I am hoping someone can throw some light on this. Our site is running off a Vultr VM at their DC in Seattle with 32 GB RAM. The site is image heavy, so we moved the images to S3 with CloudFront CDN in the Mumbai region.
To the normal eye, the site looks like it’s loading fast, but tests here show terrible TTFBs for images pulled from the CDN - as high as 89 seconds. We found an old thread that suggests having the server closer to the CDN would help:
We would be happy to do that, but I would like to know why the TTFBs are so high when images are being served from a CDN - wouldn’t these be stored from the edge caching server/PoPs around the world and thus be served faster with lesser TTFB?
Be sure to also look at the TTFB for your document. It’s brutal - 11 seconds?
Moving S3 closer will help - buy typically if your images are requested frequently - cloudfront will keep them hot in the cache - avoiding the latency to re-download them from S3.
If possible move your server(s) as close as possible to your target customers.
What I would do is instead signup for cloudinary - and link it directly to the images on your primary server. You can see the image analysis here:
It says it could reduce the 9.5MB of image data on that page - down to about 1MB. Even it it was 2-3MB - that would be a massive improvement. As your test was using a DSL which has a speed limit. Also the latency between your test location (India) and your server location (Seattle) is probably pretty high - so there are probably 200+ms latency between those locations - multiply that by the packets required for a 10MB webpage - and it will start to add up fast.
I’ve used cloudinary on a number of websites with good results - they have there own CDN also and I believe a free tier.

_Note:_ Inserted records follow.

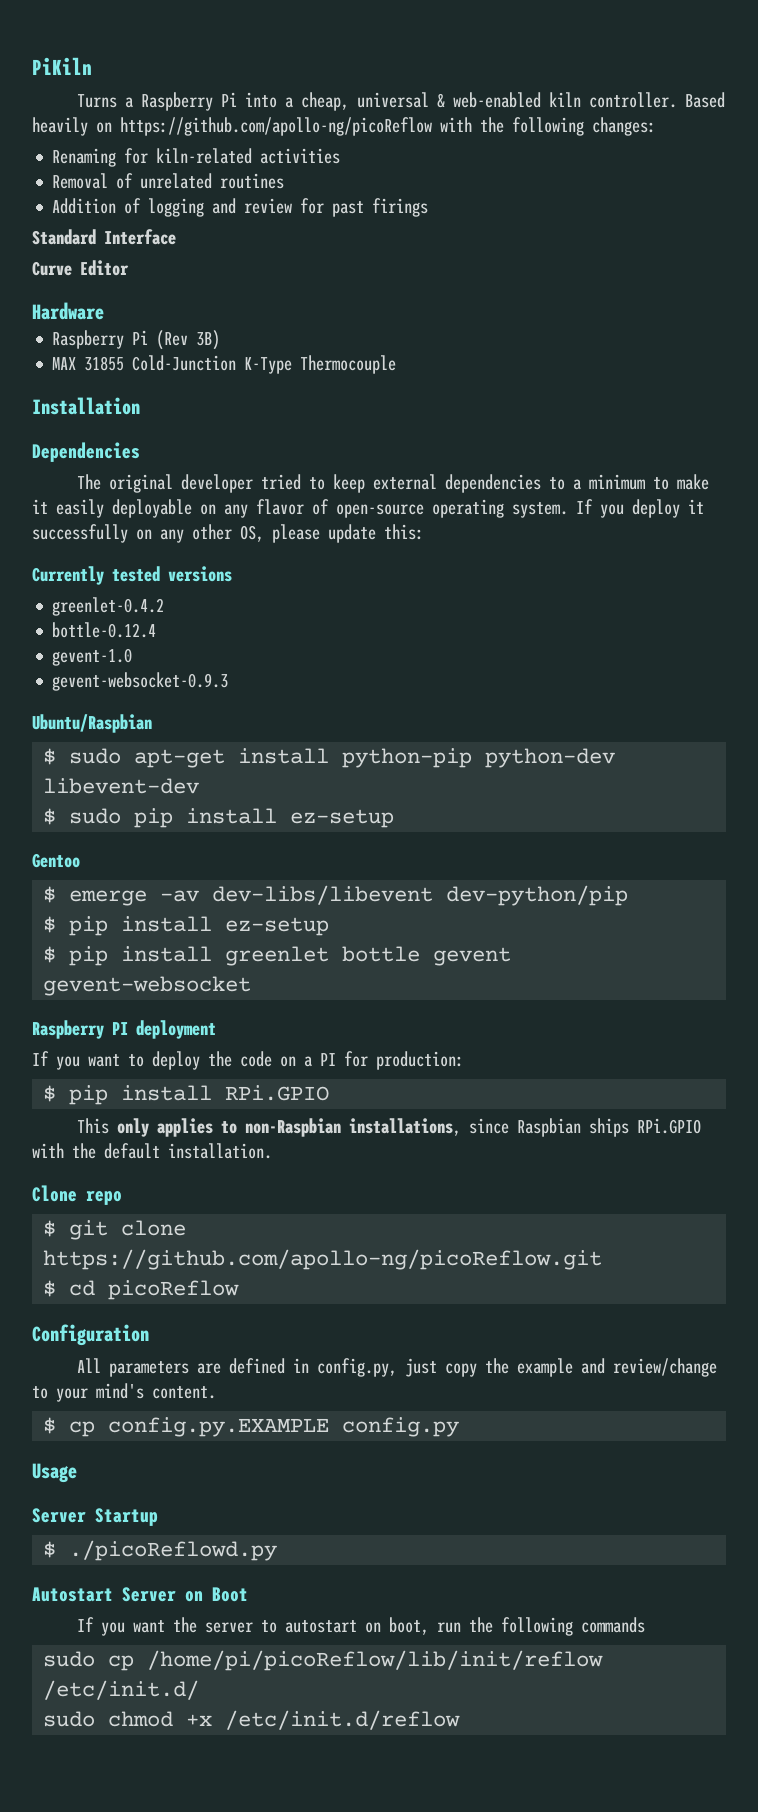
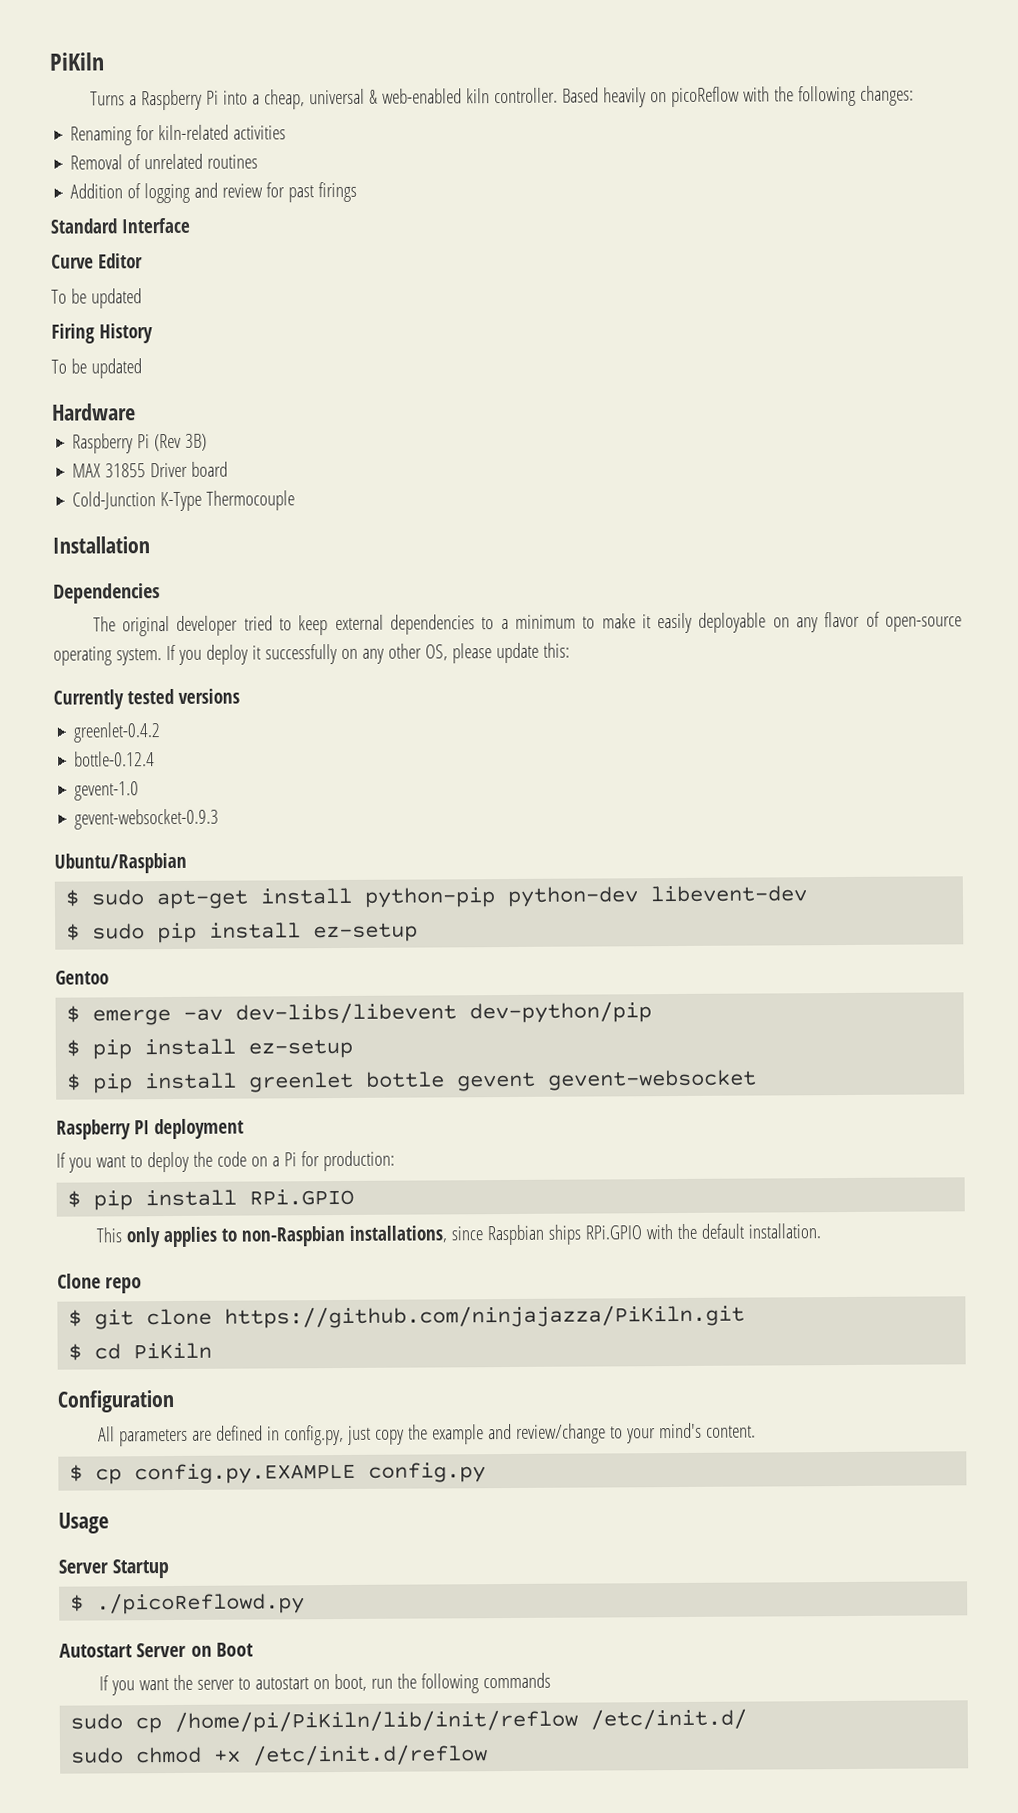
- Based heavily on https://github.com/apollo-ng/picoReflow with the following changes:
+ Based heavily on picoReflow with the following changes:
  Curve Editor
+ To be updated
+ Firing History
+ To be updated
- MAX 31855 Cold-Junction K-Type Thermocouple
+ MAX 31855 Driver board
+ Cold-Junction K-Type Thermocouple
- If you want to deploy the code on a PI for production:
+ If you want to deploy the code on a Pi for production:
- $ git clone https://github.com/apollo-ng/picoReflow.git
+ $ git clone https://github.com/ninjajazza/PiKiln.git
- $ cd picoReflow
+ $ cd PiKiln
- sudo cp /home/pi/picoReflow/lib/init/reflow /etc/init.d/
+ sudo cp /home/pi/PiKiln/lib/init/reflow /etc/init.d/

Another option would be to look at cloudflare - they could terminate your website closer to the customer and help reduce latency - not sure if they do any image optimization yet.
The bandwidth utilization is saturated. The delays to start getting some of the images is because they are queued up behind the earlier images. Cloudfront supports HTTP/2 which means the browse will send it requests for all of the images that it knows about and then the server will send them back in some order (usually based on the priority and order of the requests but a lot of implementations are busted). The TTFB only looks long because the HTTP/2 connection is busy sending the other images.

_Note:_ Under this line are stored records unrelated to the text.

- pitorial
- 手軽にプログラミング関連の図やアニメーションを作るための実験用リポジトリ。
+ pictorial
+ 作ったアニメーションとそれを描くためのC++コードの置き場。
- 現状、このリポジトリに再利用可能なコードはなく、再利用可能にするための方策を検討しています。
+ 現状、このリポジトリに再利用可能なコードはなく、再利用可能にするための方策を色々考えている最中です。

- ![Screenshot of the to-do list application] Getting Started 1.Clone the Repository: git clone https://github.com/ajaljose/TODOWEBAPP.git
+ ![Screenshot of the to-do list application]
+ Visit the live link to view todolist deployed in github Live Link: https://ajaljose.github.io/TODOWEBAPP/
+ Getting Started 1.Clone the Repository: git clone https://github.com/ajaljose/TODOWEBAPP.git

Would this be the yellow bar seen for the wait time in the request for each image? Noticed this, but hadn’t connected this to bandwidth being a problem. If yes, this would be on the hosting provider’s side (Vultr) rather than CloudFront, right?

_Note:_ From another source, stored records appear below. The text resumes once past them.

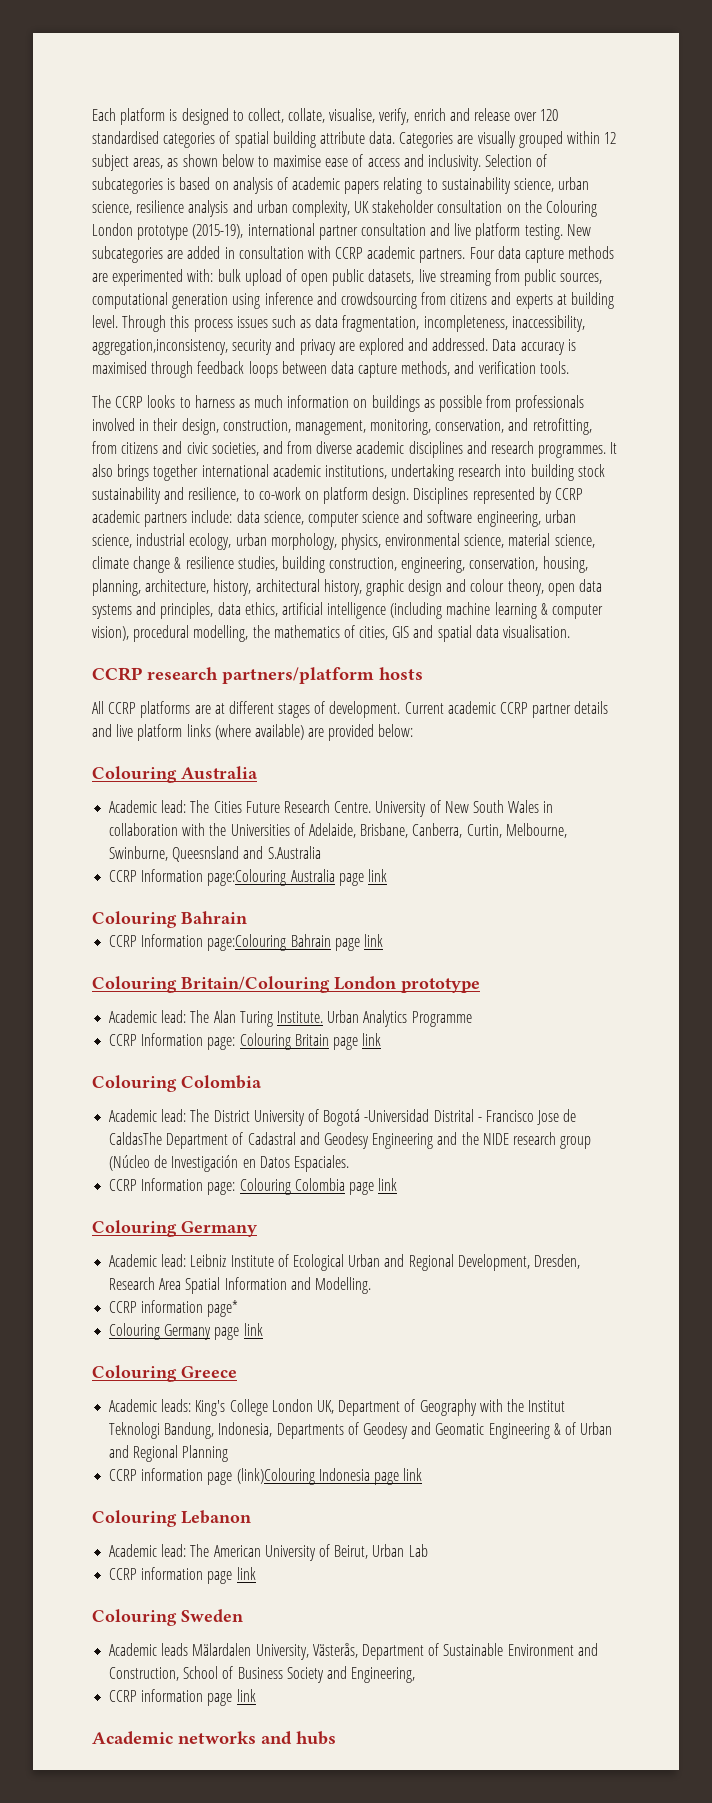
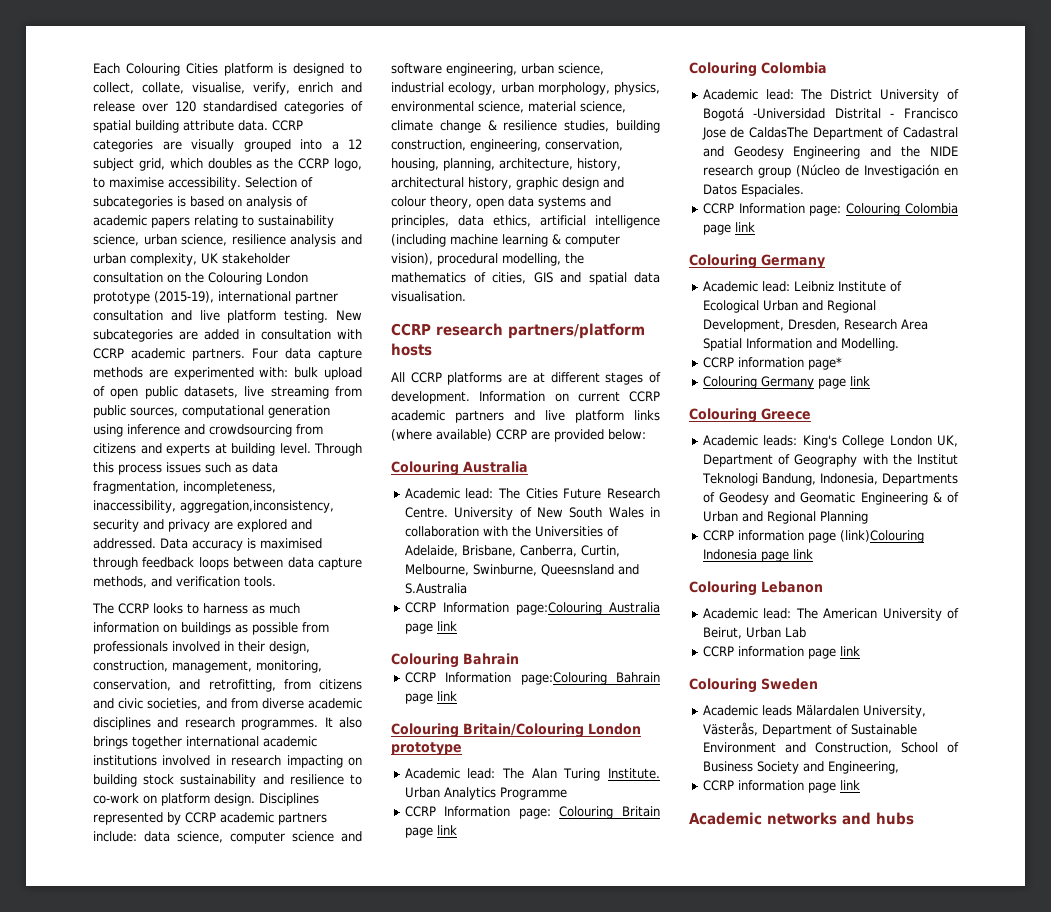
- Each platform is designed to collect, collate, visualise, verify, enrich and release over 120 standardised categories of spatial building attribute data.
+ Each Colouring Cities platform is designed to collect, collate, visualise, verify, enrich and release over 120 standardised categories of spatial building attribute data.
- Categories are visually grouped within 12 subject areas, as shown below to maximise ease of access and inclusivity.
+ CCRP categories are visually grouped into a 12 subject grid, which doubles as the CCRP logo, to maximise accessibility.
- It also brings together international academic institutions, undertaking research into building stock sustainability and resilience, to co-work on platform design.
+ It also brings together international academic institutions involved in research impacting on building stock sustainability and resilience to co-work on platform design.
- Current academic CCRP partner details and live platform links (where available) are provided below:
+ Information on current CCRP academic partners and live platform links (where available) CCRP are provided below:

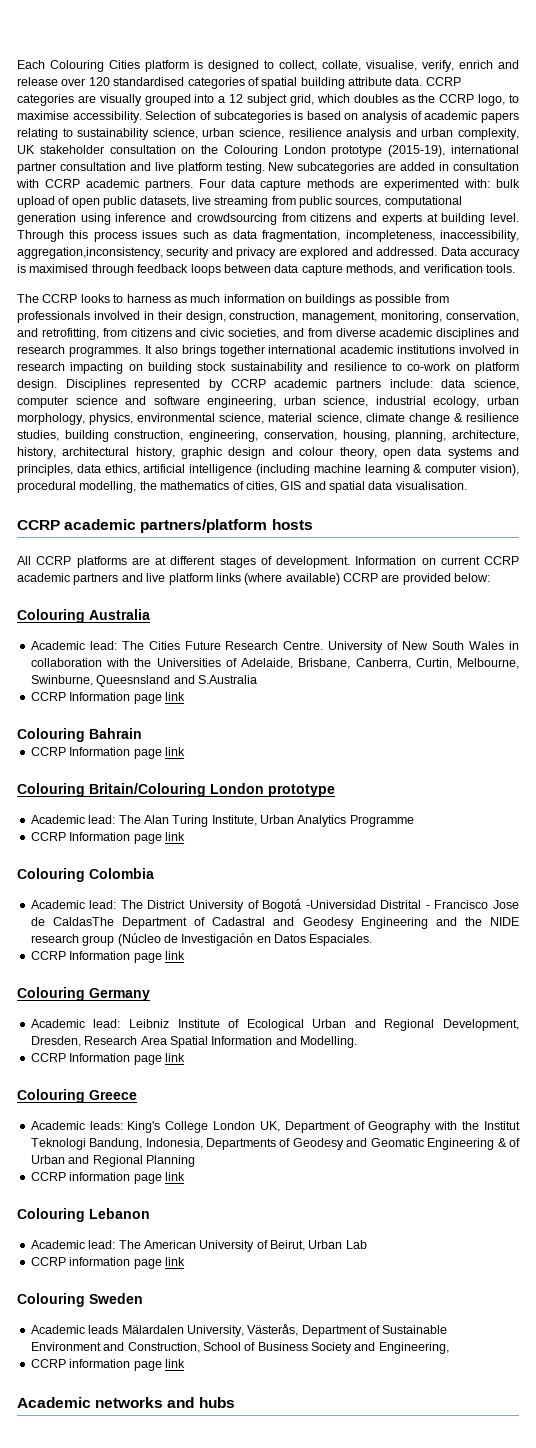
- CCRP research partners/platform hosts
+ CCRP academic partners/platform hosts
  University of New South Wales in collaboration with the Universities of Adelaide, Brisbane, Canberra, Curtin, Melbourne, Swinburne, Queesnsland and S.Australia
- CCRP Information page:Colouring Australia page link
+ CCRP Information page link
  Colouring Bahrain
- CCRP Information page:Colouring Bahrain page link
+ CCRP Information page link
- Academic lead: The Alan Turing Institute. Urban Analytics Programme
- CCRP Information page: Colouring Britain page link
+ Academic lead: The Alan Turing Institute, Urban Analytics Programme
+ CCRP Information page link
  Academic lead: The District University of Bogotá -Universidad Distrital - Francisco Jose de CaldasThe Department of Cadastral and Geodesy Engineering and the NIDE research group (Núcleo de Investigación en Datos Espaciales.
- CCRP Information page: Colouring Colombia page link
+ CCRP Information page link
  Academic lead: Leibniz Institute of Ecological Urban and Regional Development, Dresden, Research Area Spatial Information and Modelling.
- CCRP information page*
- Colouring Germany page link
+ CCRP Information page link
  Academic leads: King's College London UK, Department of Geography with the Institut Teknologi Bandung, Indonesia, Departments of Geodesy and Geomatic Engineering & of Urban and Regional Planning
- CCRP information page (link)Colouring Indonesia page link
+ CCRP information page link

If the bandwidth issue could be fixed either by moving the server location from Seattle to Singapore (latter is closer to CloudFront’s mumbai region) and/or moving to a server provider with less bandwidth contention, would the TTFB for images automatically get sorted out?
The bandwidth saturation isn’t a provider problem, it’s a “10.7 MB of images” problem. The test is with a 1.5 Mbps DSL connection (little-b, bits). The theoretical fastest that amount of data could be transferred on that connection assuming no overhead is 10.7 MB * 8 Bytes per bit / 1.5 Mbps = 57s.
The 12 second TTFB on the HTML (for the application) makes that 69 seconds.
There are a few gaps in the download, possibly where some application logic is running or other network issues are coming into play
The yellow bars are time from when the browser discovered an image until it actually requested it on the wire. They are there because the server the images are coming from is HTTP/1.1 so the browser opens 6 connections and can only download 6 images at a time (all competing for the 1Mbps of bandwidth).
The images that take a long time but don’t have a yellow bar are served from cloudfront which supports HTTP/2. The images get requested immediately but are queued behind the other images that were also requested.
To make the content fast(er) without changing the experience will require a bunch of different things:
Fix the base HTML TTFB. 12 seconds is insanely long. Likely a result of the hosting for the application or the application code itself.
Optimize the images. The images are not compressed particularly well and you can get at least 3.5MB reduction just by compressing them better (even more by using new formats like avif): WebPageTest Test - WebPageTest Optimization Check Results
Thanks, Patrick Meenan for that wonderfully detailed explanation. I am much obliged and will consider and address every point you have made.
For some reason, clicking on reply brings up a 500 error and clicking on Reply with Quote says some quotes have been added, but nothing shows up in the Quick Reply box. Had filed a bug report about it.
Thanks to you, too, dreamwerx for the suggestions. We will most probably move the server to Singapore, which is much closer to the Mumbai AWS region than Seattle.